Alzheimer’s disease (AD), a relentless neurodegenerative disorder, is still waiting for safer profile drugs, risk factors affecting AD’s pathogenesis include aβ accumulation, tau protein hyperphosphorylation, and neuroinflammation. This research aimed to synthesize 2-amino-6‑trifluoromethoxy benzothiazole schiff bases. Synthesis was straightforward, combining the riluzole skeleton with compounds containing the azomethine group. Schiff bases synthesized were characterized spectroscopically using proton NMR (¹H NMR), and FTIR. In-vivo biological evaluation against scopolamine-induced neuronal damage revealed that these newly synthesized schiff bases were effective in protecting neurons against neuroinflammatory mediators. In-vitro results revealed that these compounds had remarkable potential in improving the anti-oxidant levels. It downregulated glutathione (GSH), glutathione S-transferase (GST), catalase levels, and upregulated lipid peroxidation (LPO) levels. Immunohistochemical studies revealed that groups treated with the newly synthesized schiff bases had reduced expression of inflammatory mediators such as cyclooxygenase 2 (COX-2), JNK, tumor necrosis factor (TNF-α), nuclear factor kappa B (NF-kB) in contrast to the disease group. Moreover, molecular docking studies on these compounds also showed that they possessed a better binding affinity for above mentioned inflammatory mediators. The results of these studies showed that 2-amino-6-trifluoromethoxy benzothiazole schiff bases are remarkably effective against oxidative stress-mediated neuroinflammation.

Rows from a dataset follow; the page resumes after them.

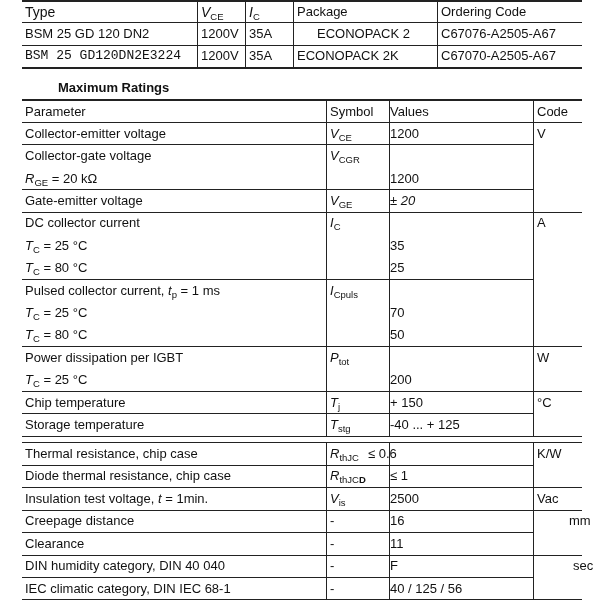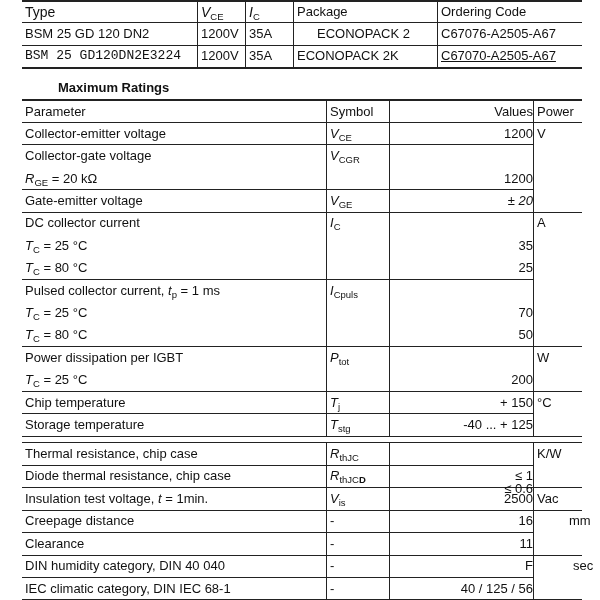"C67070-A2505-A67" div.cell { text-decoration: underline -> none }
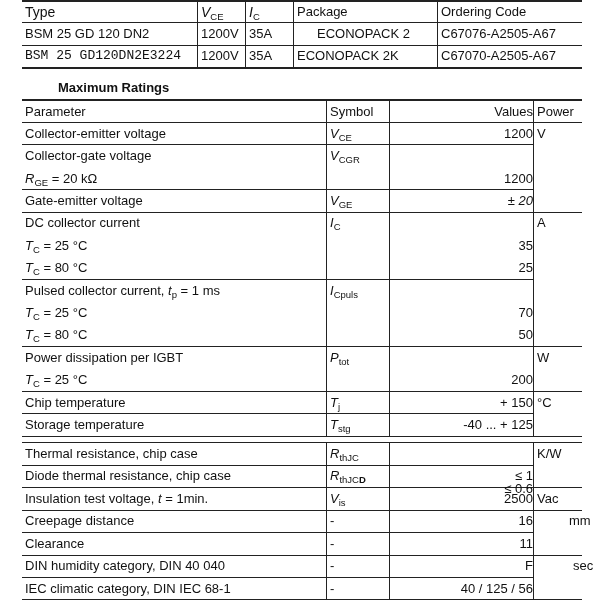"Values" .c { text-align: right -> left }
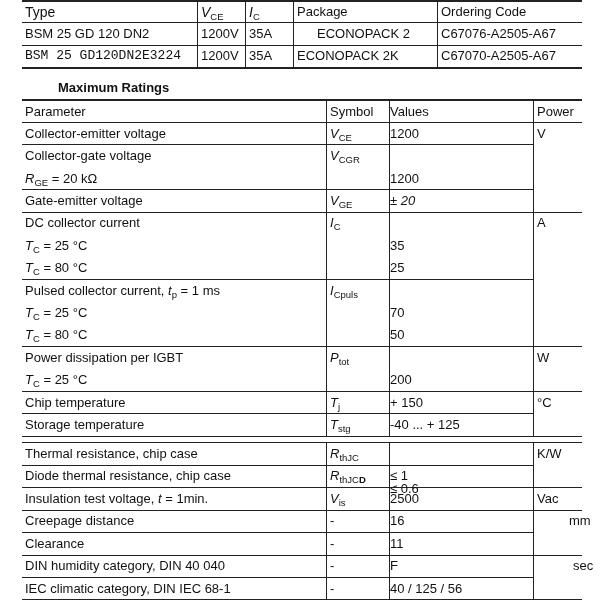"Power" div.cell { text: Power -> Code }
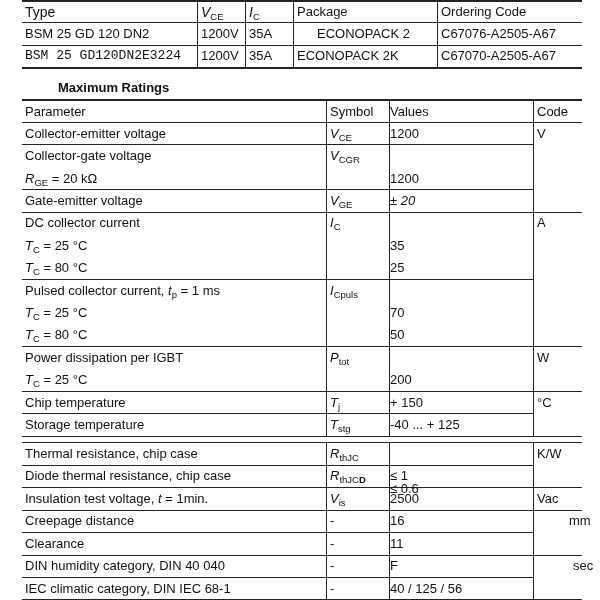"≤ 0.6" div.cell { left: 390px -> 368px; margin-top: 35px -> none }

阿尔茨海默病 (AD) 是一种无情的神经退行性疾病，仍在等待更安全的药物，影响 AD 发病机制的危险因素包括 aβ 积累、tau 蛋白过度磷酸化和神经炎症。本研究旨在合成2-氨基-6-三氟甲氧基苯并噻唑席夫碱。合成很简单，将利鲁唑骨架与含有偶氮甲碱基团的化合物组合在一起。^{使用质子 NMR ( 1} H NMR) 和 FTIR 对合成的席夫碱进行光谱表征。针对东莨菪碱诱导的神经元损伤的体内生物学评估表明，这些新合成的席夫碱可有效保护神经元免受神经炎症介质的侵害。体外结果表明，这些化合物在提高抗氧化水平方面具有显着潜力。它下调谷胱甘肽 (GSH)、谷胱甘肽 S-转移酶 (GST)、过氧化氢酶水平，并上调脂质过氧化 (LPO) 水平。免疫组织化学研究表明，与新合成的席夫碱治疗组相比，环加氧酶 2 (COX-2)、JNK、肿瘤坏死因子 (TNF-α)、核因子 kappa B (NF-kB) 等炎症介质的表达减少到疾病组。此外，对这些化合物的分子对接研究也表明它们对上述炎症介质具有更好的结合亲和力。这些研究的结果表明，2-amino-6-trifluoromethoxy benzothiazole schiff bases 对氧化应激介导的神经炎症非常有效。